Evasion and Spoofing
Evasion and spoofing are penetration testing methods that Nmap allows you to perform. They allow hosts to act as true and trustworthy peers, in order to gain trust and receive data packets from authentic devices and hosts in the network.
The Nmap Output tab carries the process and history of network scans. During a scan, the output displays a map of the ports being scanned, as well as the information it gathered on them. Scan results can be exported in different formats, and can be used to resume aborted or failed scans.
Using Custom Nmap Scripts
The Nmap Scripting Engine (NSE) is Nmap’s most useful feature. Instead of having a collection of pre-programmed commands that are rigid in their approach to network vulnerability scanning, Nmap allows and encourages users to write their own scripts and commands using the Lua programming language, to use the software for an endless variety of functions and commands.

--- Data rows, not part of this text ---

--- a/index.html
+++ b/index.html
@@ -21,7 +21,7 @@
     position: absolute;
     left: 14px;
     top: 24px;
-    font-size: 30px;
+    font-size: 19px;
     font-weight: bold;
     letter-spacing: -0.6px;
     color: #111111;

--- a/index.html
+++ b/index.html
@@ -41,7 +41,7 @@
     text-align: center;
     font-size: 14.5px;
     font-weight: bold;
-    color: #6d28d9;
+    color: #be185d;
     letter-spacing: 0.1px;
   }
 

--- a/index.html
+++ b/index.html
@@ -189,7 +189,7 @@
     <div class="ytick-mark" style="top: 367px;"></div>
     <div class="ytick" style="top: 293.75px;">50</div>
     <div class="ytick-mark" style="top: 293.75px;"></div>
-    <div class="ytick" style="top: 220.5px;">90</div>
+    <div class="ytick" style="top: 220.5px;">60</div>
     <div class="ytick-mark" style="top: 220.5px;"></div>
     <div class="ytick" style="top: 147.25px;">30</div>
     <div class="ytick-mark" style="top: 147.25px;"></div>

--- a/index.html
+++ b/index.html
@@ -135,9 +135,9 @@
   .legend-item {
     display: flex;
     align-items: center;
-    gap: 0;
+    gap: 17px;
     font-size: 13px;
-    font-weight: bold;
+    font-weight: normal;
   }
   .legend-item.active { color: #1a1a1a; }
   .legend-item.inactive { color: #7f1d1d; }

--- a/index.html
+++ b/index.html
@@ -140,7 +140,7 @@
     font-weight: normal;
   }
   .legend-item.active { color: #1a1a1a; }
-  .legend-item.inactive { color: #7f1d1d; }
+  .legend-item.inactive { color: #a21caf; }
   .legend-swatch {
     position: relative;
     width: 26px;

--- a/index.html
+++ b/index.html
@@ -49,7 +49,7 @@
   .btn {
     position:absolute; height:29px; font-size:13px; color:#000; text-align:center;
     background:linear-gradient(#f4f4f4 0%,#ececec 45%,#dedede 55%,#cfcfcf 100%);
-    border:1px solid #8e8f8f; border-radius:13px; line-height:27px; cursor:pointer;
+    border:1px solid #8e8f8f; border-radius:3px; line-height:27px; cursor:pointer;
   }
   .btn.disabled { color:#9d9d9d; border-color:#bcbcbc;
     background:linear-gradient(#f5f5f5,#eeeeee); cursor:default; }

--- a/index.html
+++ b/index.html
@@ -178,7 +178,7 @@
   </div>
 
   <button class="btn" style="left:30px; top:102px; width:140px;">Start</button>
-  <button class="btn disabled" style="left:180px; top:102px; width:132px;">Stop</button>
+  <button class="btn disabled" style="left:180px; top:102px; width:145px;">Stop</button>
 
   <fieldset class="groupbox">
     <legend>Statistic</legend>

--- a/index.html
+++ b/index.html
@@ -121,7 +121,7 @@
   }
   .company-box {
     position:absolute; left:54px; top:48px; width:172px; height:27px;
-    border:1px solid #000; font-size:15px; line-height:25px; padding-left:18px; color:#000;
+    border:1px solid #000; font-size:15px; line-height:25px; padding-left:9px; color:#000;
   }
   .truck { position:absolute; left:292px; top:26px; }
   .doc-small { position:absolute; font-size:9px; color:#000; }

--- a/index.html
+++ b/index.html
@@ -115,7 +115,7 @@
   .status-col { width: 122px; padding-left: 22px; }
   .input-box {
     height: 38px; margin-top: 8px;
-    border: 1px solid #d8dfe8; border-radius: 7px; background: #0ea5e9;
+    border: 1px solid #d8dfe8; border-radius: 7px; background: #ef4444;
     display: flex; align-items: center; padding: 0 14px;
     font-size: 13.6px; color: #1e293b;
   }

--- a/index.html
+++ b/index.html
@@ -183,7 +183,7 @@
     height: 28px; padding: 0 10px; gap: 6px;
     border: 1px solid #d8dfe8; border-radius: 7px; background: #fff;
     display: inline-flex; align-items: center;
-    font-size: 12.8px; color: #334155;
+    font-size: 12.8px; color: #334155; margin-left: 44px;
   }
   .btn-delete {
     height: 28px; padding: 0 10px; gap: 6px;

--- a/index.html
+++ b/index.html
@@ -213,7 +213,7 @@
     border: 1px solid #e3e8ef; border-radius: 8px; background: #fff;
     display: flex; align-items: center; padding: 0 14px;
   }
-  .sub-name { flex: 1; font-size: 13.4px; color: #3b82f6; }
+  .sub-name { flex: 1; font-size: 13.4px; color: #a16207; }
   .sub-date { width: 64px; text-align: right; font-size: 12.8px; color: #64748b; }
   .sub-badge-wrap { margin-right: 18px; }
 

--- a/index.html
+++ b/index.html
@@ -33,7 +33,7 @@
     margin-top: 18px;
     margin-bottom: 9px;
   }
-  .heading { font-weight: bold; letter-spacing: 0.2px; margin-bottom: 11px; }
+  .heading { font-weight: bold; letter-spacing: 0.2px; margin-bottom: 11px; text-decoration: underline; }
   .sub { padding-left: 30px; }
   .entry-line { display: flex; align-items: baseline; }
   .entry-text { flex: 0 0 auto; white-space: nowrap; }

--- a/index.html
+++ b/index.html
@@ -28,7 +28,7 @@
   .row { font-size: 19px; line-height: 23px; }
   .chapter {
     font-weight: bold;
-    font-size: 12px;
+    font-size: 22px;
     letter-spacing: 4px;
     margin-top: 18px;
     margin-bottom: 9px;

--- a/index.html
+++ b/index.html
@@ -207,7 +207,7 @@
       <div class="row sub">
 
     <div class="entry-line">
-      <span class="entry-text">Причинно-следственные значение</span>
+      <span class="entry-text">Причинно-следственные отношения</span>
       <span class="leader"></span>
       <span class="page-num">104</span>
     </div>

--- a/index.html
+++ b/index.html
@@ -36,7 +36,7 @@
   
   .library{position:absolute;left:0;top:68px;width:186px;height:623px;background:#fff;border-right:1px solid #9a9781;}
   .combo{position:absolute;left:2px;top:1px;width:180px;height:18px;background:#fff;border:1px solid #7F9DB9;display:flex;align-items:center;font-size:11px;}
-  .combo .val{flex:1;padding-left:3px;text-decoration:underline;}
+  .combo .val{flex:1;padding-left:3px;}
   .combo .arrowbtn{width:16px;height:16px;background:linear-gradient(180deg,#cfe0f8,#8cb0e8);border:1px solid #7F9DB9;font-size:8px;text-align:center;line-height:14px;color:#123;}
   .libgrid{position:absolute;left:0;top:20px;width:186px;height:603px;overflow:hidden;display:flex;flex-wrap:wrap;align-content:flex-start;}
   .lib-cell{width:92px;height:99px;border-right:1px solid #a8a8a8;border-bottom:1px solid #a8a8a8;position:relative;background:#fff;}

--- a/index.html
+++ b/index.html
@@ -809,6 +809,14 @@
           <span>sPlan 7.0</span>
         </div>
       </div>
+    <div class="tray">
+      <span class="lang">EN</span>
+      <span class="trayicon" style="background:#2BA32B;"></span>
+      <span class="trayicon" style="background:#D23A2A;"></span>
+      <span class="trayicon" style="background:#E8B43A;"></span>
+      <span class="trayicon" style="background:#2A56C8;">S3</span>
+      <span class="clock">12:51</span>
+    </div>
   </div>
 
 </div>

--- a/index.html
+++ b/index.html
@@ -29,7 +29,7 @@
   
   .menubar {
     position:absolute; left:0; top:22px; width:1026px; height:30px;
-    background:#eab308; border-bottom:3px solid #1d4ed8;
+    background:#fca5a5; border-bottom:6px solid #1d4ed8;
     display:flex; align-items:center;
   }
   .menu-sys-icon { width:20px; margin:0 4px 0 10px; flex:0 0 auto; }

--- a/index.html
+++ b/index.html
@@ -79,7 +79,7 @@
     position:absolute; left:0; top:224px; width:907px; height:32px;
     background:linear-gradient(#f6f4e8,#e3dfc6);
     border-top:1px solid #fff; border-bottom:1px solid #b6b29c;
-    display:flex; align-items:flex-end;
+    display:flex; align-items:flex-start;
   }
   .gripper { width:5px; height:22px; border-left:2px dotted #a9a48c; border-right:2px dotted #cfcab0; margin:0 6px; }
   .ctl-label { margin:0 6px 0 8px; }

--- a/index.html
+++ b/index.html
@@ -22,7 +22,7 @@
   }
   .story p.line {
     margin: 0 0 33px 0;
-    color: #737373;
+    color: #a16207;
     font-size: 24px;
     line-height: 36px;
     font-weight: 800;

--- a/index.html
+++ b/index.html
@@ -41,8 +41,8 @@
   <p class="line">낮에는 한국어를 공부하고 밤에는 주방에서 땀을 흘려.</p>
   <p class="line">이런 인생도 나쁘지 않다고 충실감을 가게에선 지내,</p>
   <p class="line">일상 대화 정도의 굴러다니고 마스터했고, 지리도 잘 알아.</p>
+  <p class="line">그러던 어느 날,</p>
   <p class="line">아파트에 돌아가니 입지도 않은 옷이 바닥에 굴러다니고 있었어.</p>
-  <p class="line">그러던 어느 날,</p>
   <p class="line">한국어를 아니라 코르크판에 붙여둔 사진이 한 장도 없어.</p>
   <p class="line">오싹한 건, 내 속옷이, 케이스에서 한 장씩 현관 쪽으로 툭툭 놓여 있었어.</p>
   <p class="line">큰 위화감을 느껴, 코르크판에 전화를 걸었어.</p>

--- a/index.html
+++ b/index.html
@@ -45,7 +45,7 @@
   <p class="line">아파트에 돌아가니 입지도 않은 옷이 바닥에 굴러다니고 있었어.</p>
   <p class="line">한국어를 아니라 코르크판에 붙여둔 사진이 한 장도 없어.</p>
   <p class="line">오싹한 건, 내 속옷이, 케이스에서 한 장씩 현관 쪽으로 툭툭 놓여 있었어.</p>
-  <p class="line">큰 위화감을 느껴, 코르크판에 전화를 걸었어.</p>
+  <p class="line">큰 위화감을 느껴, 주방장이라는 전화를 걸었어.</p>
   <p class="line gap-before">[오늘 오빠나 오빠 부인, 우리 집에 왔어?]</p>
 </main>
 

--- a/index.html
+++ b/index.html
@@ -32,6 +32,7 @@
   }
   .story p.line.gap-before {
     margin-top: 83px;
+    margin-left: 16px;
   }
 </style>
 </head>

In the realm of network vulnerability scanning, there are a handful of commands you might want to use beyond running a basic network scan, such as:
Performing Port Scans
Scanning commands differ depending on the type of port you’re looking to include, whether it’s a UDP or TCP port, and if it’s actively connected.
Here are a couple of basic port scanning commands:
nmap -sU UDP scan
nmap -sS TCP SYN scan
Performing Host Scans
Host scans in Nmap are more straightforward and return a wealth of information on the targeted host.
The following command lets you perform a basic host scan:
nmap -sp [target IP address or range]
Performing OS Scans
Nmap is capable of matching the responses it receives from ports and hosts against a database of over 2,500 recognized operating systems.
The following command allows you to perform a basic OS scan:
nmap -O [target IP address]
Whether you’re looking to export the result of a finished scan or reinitiate a failed scan, knowing how to output a file in Nmap is essential.
Fortunately, outputting a file in Nmap is incredibly easy. Simply input the following command for a .xml file output:
nmap -oX output.xml
and the following for a .txt file output:
nmap -oN output.txt
Bottom Line: Nmap Vulnerability Scan
Nmap is one of the leading tools for network vulnerability scanning, used by both cybersecurity professionals for penetration testing and hackers to maliciously exploit weaknesses in the network. It’s easy to use, with an active community online sharing their scanning techniques and methodologies.
In addition, it’s a highly flexible network security tool, as you can use the NSE to custom-create your scripts for a more flexible network vulnerability scanning experience.